El precio de un orgullo: cómo veinte años de silencio se desvanecieron en un abrazo

Elena trabajaba en correos desde los tiempos en que los sellos se pegaban con la lengua y las cartas olían a perfume. La gente cambiaba, la tecnología avanzaba, pero ella seguía fiel a los casilleros de clasificación y a sus costumbres. Sabía distinguir una carta con noticias de muerte de una invitación a un bautizo. Pero aquella carta que llegó a sus manos en un gris día de noviembre le dejó sin aliento.

Un sobre gris. Sin dirección de remitente. Una letra dolorosamente familiar, como arrancada de su memoria. La misma que no había visto en… veinte años.

Se sentó al borde de la mesa y, con dedos temblorosos, abrió el sobre. Dentro, solo una hoja. Y una frase:

«Mamá, si aún te acuerdas de mí… me caso mañana. Ven, si quieres. Lucía.»

Las piernas le fallaron. El corazón le latió como en su juventud. Lucía… Su hija. La que se había ido de casa, dando un portazo, veinte años atrás.

Todo había sido simple y terrible a la vez. Lucía le dijo que se casaba con Diego. Y Elena no pudo aceptarlo. Sin formación, sin futuro. Un soñador. Un artista. Nada de hombre de familia.

—Si das este paso, no vuelvas a pisar mi casa—, le había dicho.

—Pues adiós, mamá—, respondió Lucía en un susurro.

Desde entonces, no hablaron. No se escribieron. Elena supo que Lucía tuvo un hijo. Que se mudaron a otra ciudad. Pero nunca fue a verla. Ni la felicitó. Ni perdonó. Ni pidió perdón.

Y ahora, esta carta. Sin reproches. Sin culpas. Solo una invitación. Como una oportunidad.

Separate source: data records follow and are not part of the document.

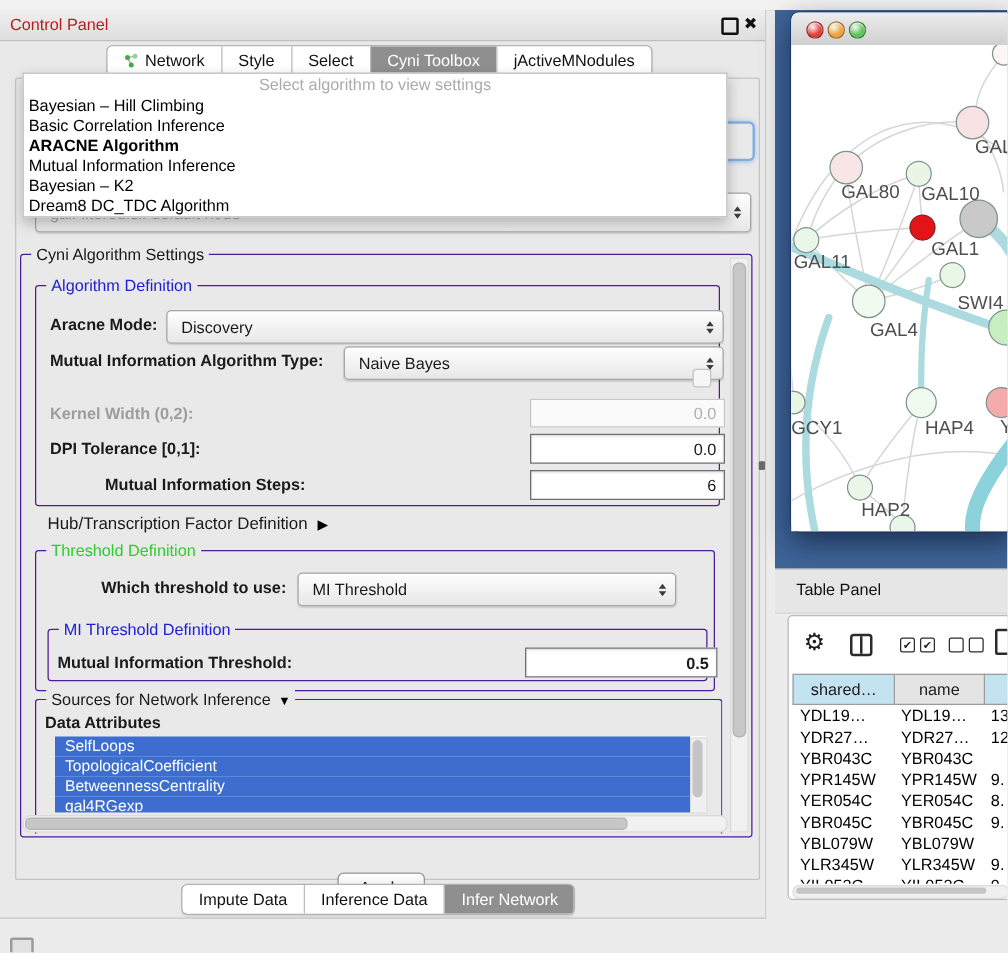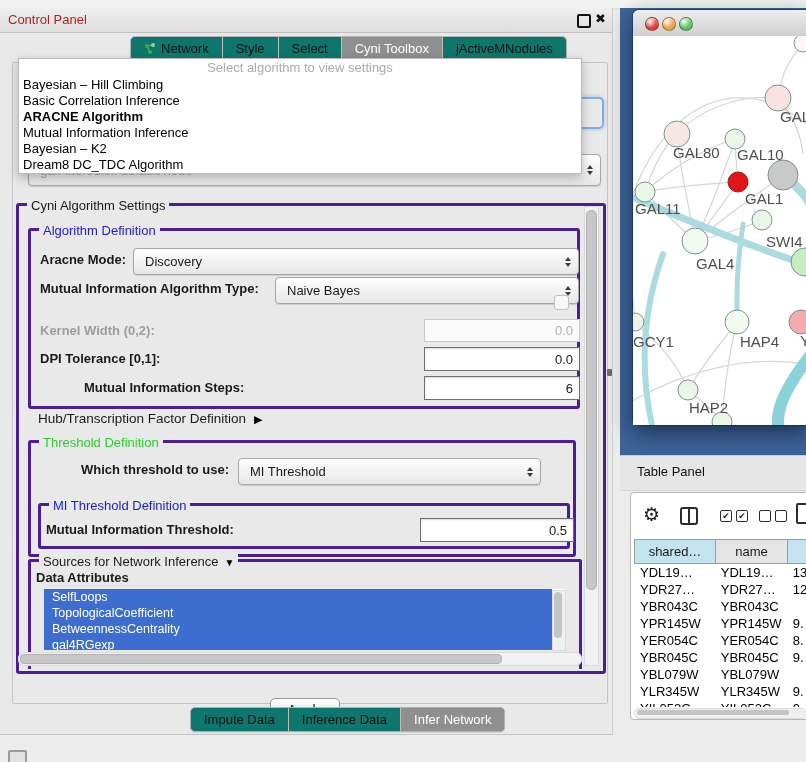--- a/index.html
+++ b/index.html
@@ -17,8 +17,8 @@
   #float-ic{left:577px;top:14px;width:10px;height:10px;border:2px solid #111;border-radius:2px;}
   #close-ic{left:595px;top:11px;font-size:13px;font-weight:bold;color:#111;}
   
-  .seg{display:flex;position:absolute;height:23px;background:#0f766e;border:1px solid #b2b2b2;
-       border-radius:5px;overflow:hidden;box-shadow:0 1px 1px rgba(0,0,0,.08);margin-left:45px;}
+  .seg{display:flex;position:absolute;height:23px;background:#ffffff;border:1px solid #b2b2b2;
+       border-radius:5px;overflow:hidden;box-shadow:0 1px 1px rgba(0,0,0,.08);}
   .seg .tab{display:flex;align-items:center;padding:0 13px;font-size:13px;color:#111;
        border-left:1px solid #bcbcbc;white-space:nowrap;}
   .seg .tab:first-child{border-left:none;}

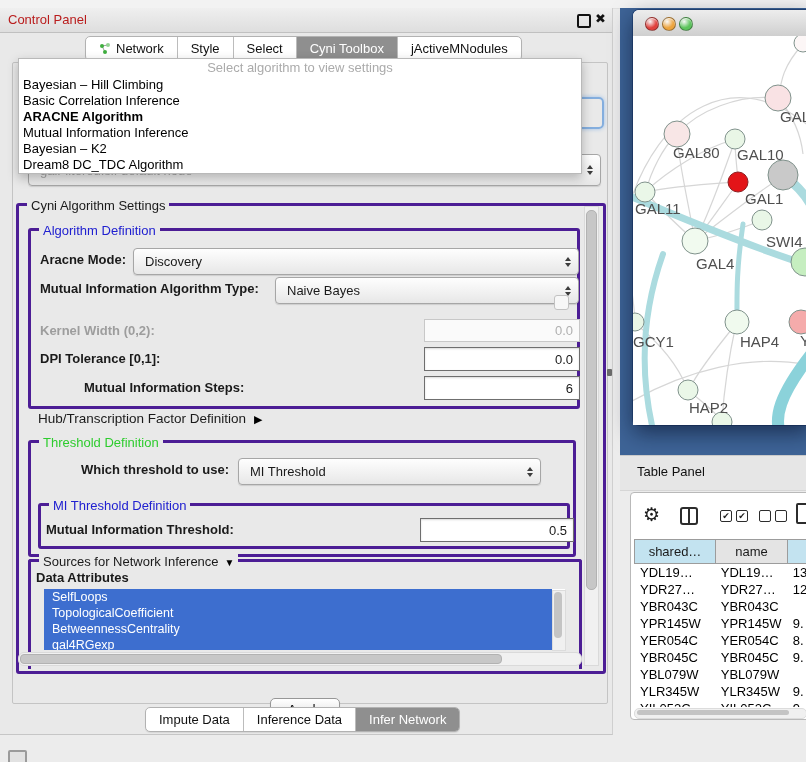--- a/index.html
+++ b/index.html
@@ -48,7 +48,7 @@
   .pi{height:16px;line-height:16px;font-size:13px;padding-left:4px;color:#000;white-space:nowrap;}
   .pi.sel{font-weight:bold;}
   
-  .group{position:absolute;border:3px solid #4c1d95;border-radius:3px;}
+  .group{position:absolute;border:1px solid #4c1d95;border-radius:3px;}
   .group-title{position:absolute;top:-8px;left:8px;background:#e9e9e9;padding:0 4px;font-size:13px;
           white-space:nowrap;}
   .t-blue{color:#2020d0;}

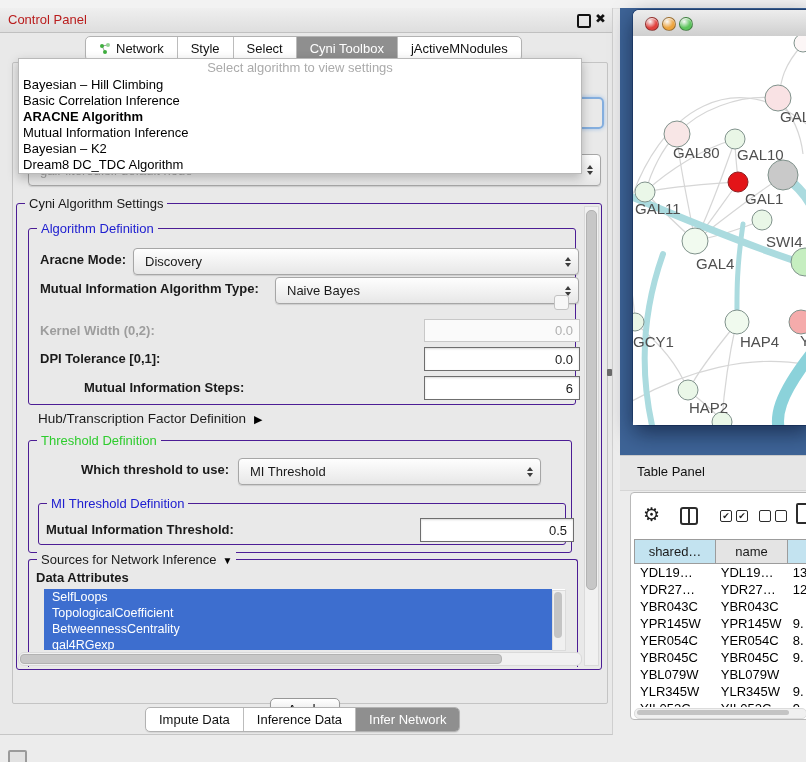--- a/index.html
+++ b/index.html
@@ -229,7 +229,7 @@
     <span class="group-title t-blue">MI Threshold Definition</span>
   </div>
   <div class="lbl" style="left:46px;top:522px;">Mutual Information Threshold:</div>
-  <div class="field" style="left:420px;top:518px;width:140px;height:22px;">0.5</div>
+  <div class="field" style="left:420px;top:518px;width:140px;height:22px;font-weight:bold;">0.5</div>
 
   <div class="group" style="left:28px;top:559px;width:548px;height:107px;border-bottom:none;border-radius:3px 3px 0 0;">
     <span class="group-title"><span>Sources for Network Inference</span><span class="tri-d">▼</span></span>

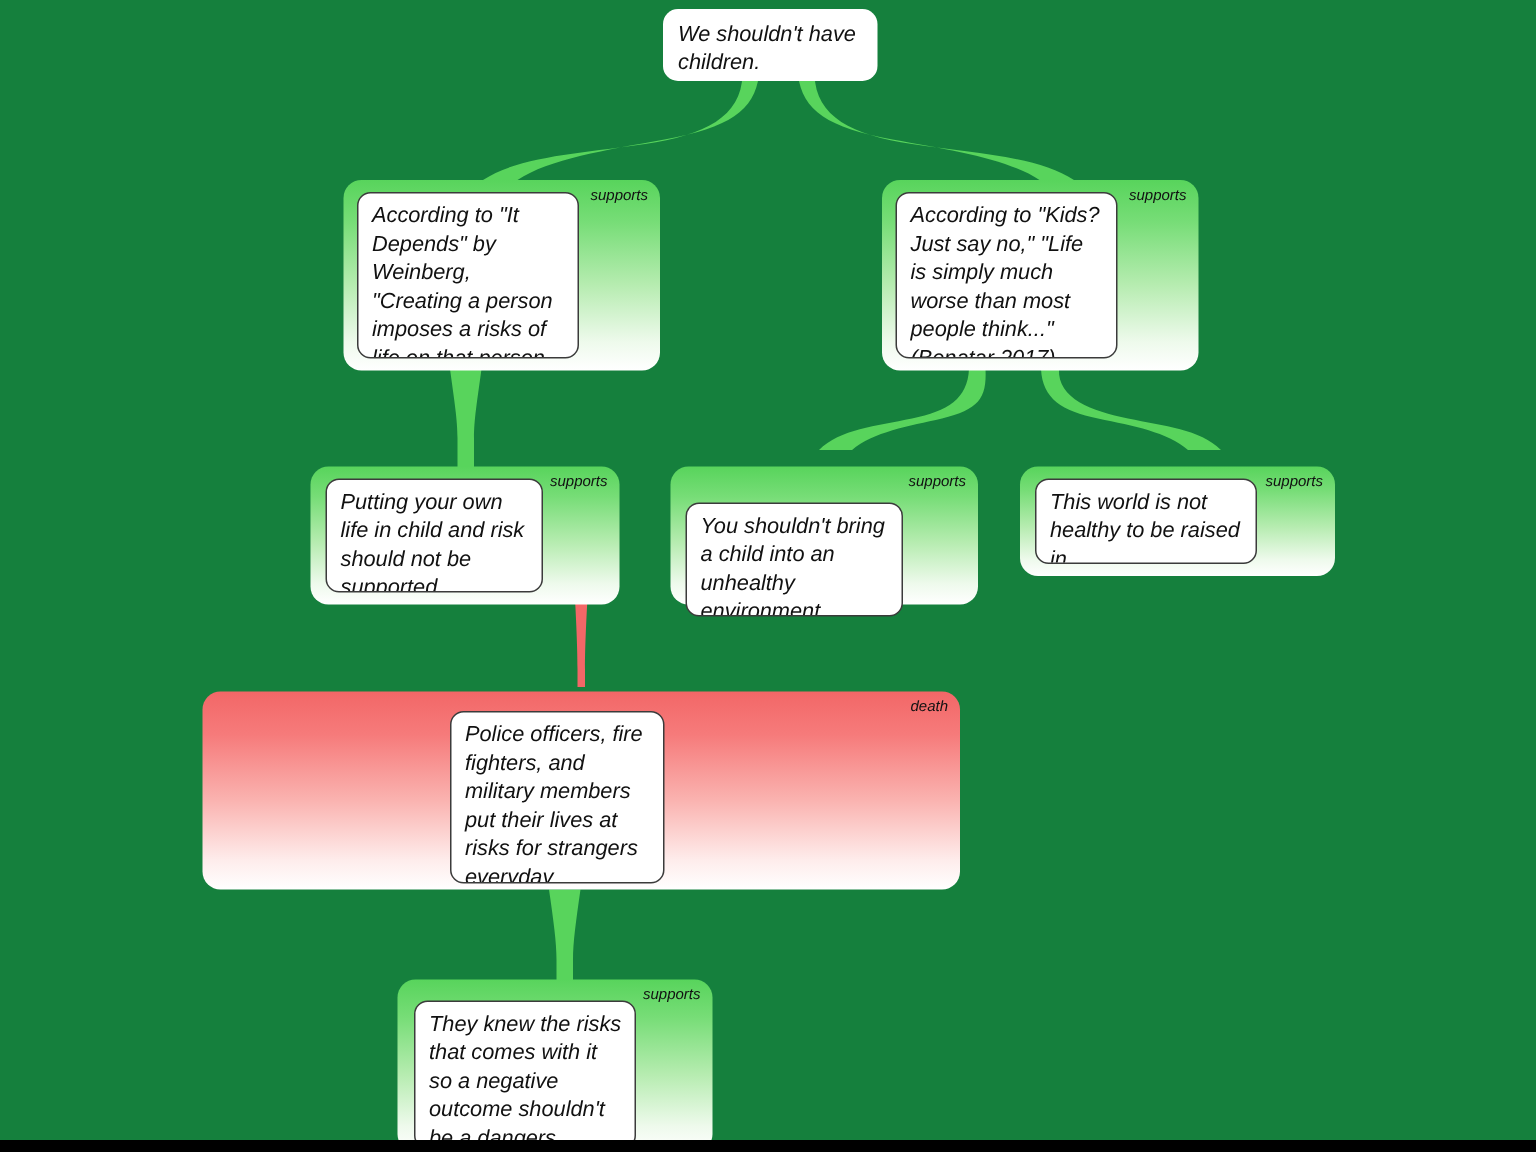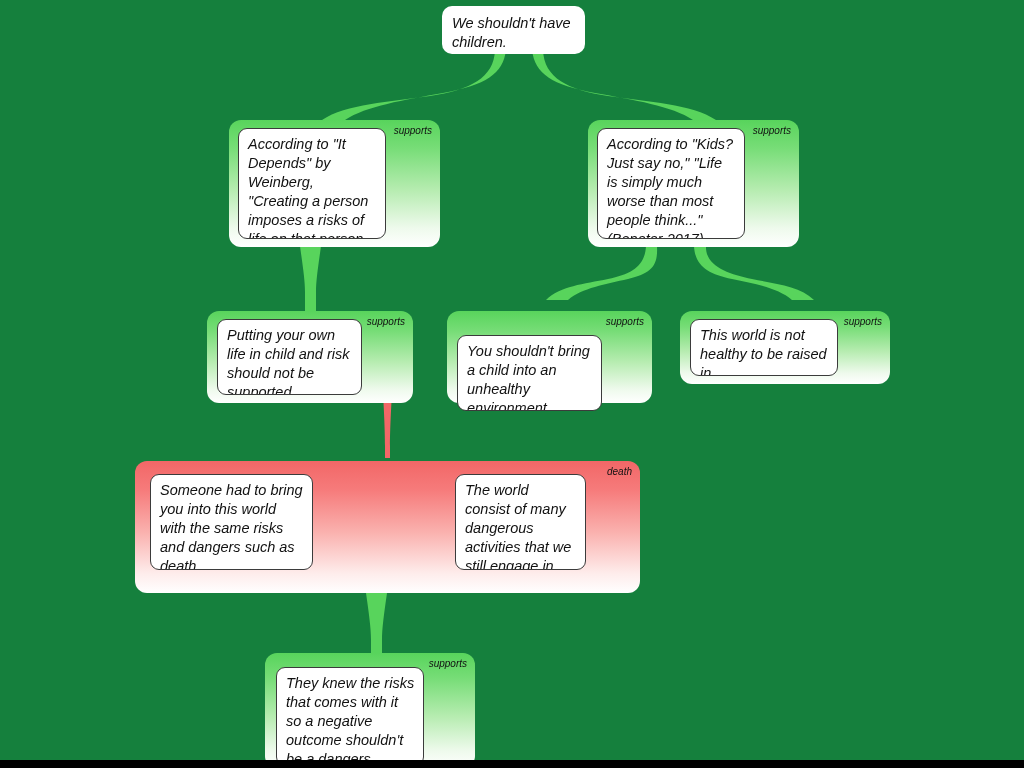--- a/index.html
+++ b/index.html
@@ -135,7 +135,6 @@
 
   <div class="group oppose" style="left:135px; top:461px; width:505px; height:132px;">
     <span class="rel-label">death</span>
-    <div class="card" style="left:15px; top:13px; width:163px; height:96px;">Someone had to bring you into this world with the same risks and dangers such as death</div>
     <div class="card" style="left:320px; top:13px; width:131px; height:96px;">The world consist of many dangerous activities that we still engage in</div>
   </div>
 

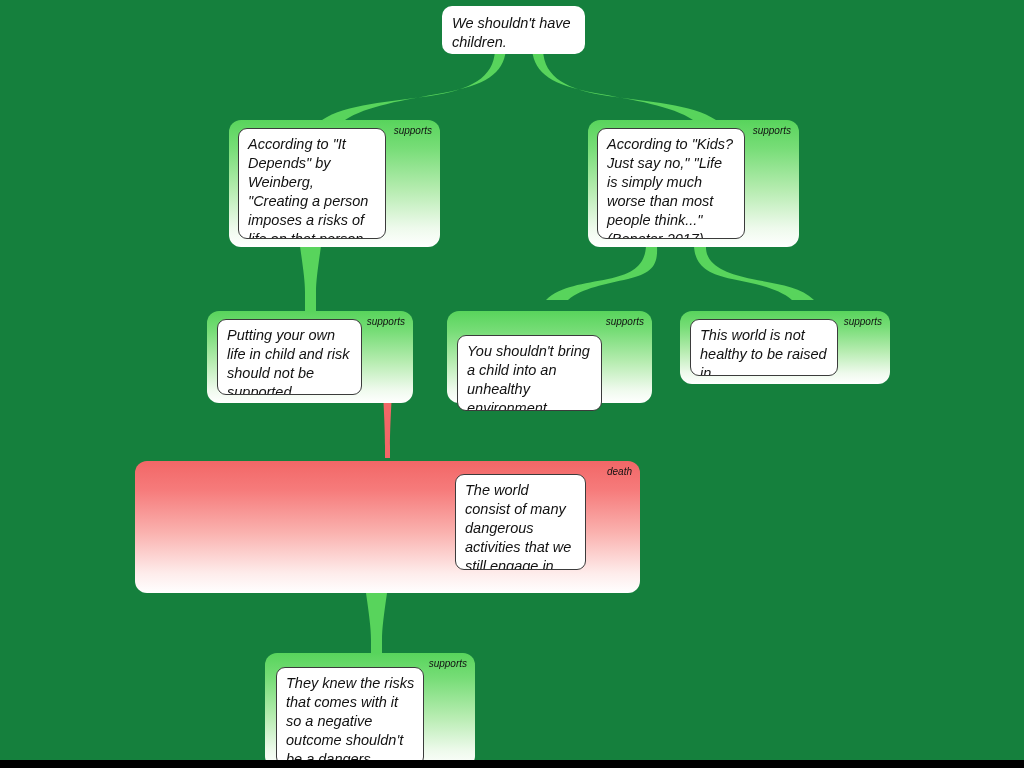--- a/index.html
+++ b/index.html
@@ -135,6 +135,7 @@
 
   <div class="group oppose" style="left:135px; top:461px; width:505px; height:132px;">
     <span class="rel-label">death</span>
+    <div class="card" style="left:165px; top:13px; width:143px; height:115px;">Police officers, fire fighters, and military members put their lives at risks for strangers everyday</div>
     <div class="card" style="left:320px; top:13px; width:131px; height:96px;">The world consist of many dangerous activities that we still engage in</div>
   </div>
 

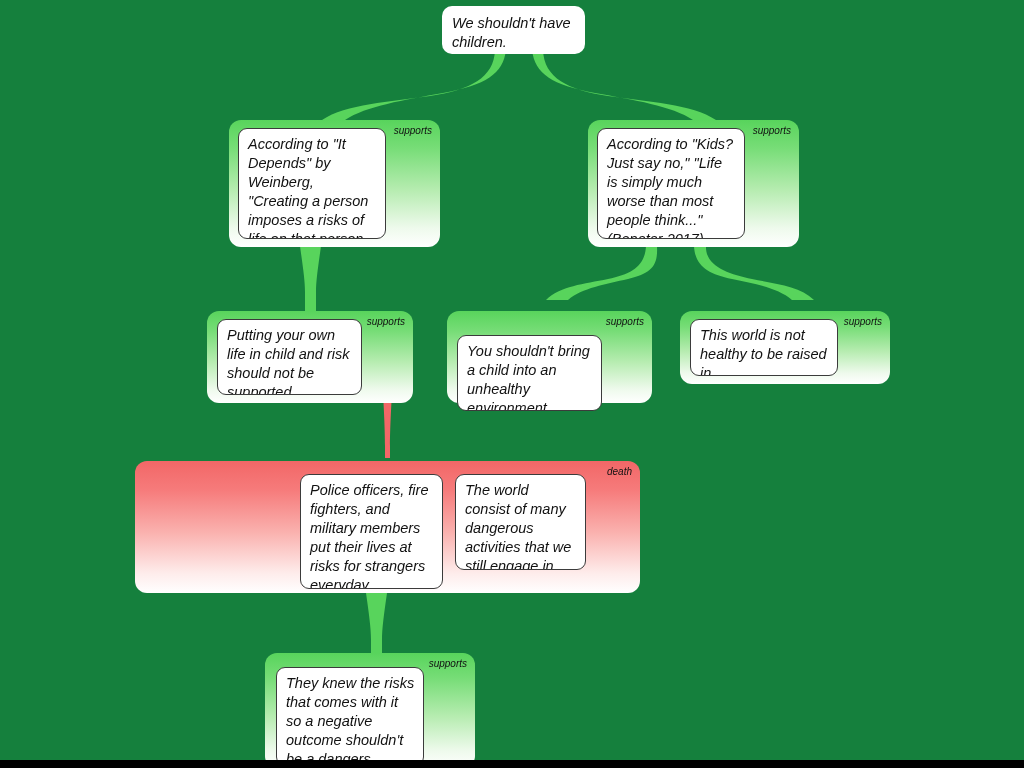--- a/index.html
+++ b/index.html
@@ -136,7 +136,6 @@
   <div class="group oppose" style="left:135px; top:461px; width:505px; height:132px;">
     <span class="rel-label">death</span>
     <div class="card" style="left:165px; top:13px; width:143px; height:115px;">Police officers, fire fighters, and military members put their lives at risks for strangers everyday</div>
-    <div class="card" style="left:320px; top:13px; width:131px; height:96px;">The world consist of many dangerous activities that we still engage in</div>
   </div>
 
   <div class="group supports" style="left:265px; top:653px; width:210px; height:115px;">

Elena no durmió en toda la noche. Sentada al borde de la cama, debatiéndose entre sus pensamientos. ¿Qué le diré? ¿Cómo la miraré a los ojos? ¿Y si me rechaza? Al fin y al cabo, fue ella quien se fue…

Pero el amanecer le trajo otra sensación: el cansancio de su propio orgullo. Y una nostalgia que le partía el alma. Se levantó, se puso su mejor abrigo, se anudó el pañuelo como en sus años mozos y salió.

Cuando llegó al ayuntamiento, una joven vestida de blanco esperaba en la entrada. Miraba al horizonte, como aguardando un milagro. Y al ver a Elena, su rostro se iluminó.

—¿Mamá?

Elena no pudo hablar. Solo asintió. Y en un instante, la abrazó—fuerte, cálido, como solo se abraza a quien se ha añorado toda una vida.

—Perdóname, Lucía—, susurró—. Esperé demasiado.

—Yo también, mamá—, respondió su hija—. Pero lo importante es que viniste.

A veces, para empezar de nuevo, no hacen falta grandes palabras. Basta un paso. Una carta. Y el amor que, todo este tiempo, esperó en silencio.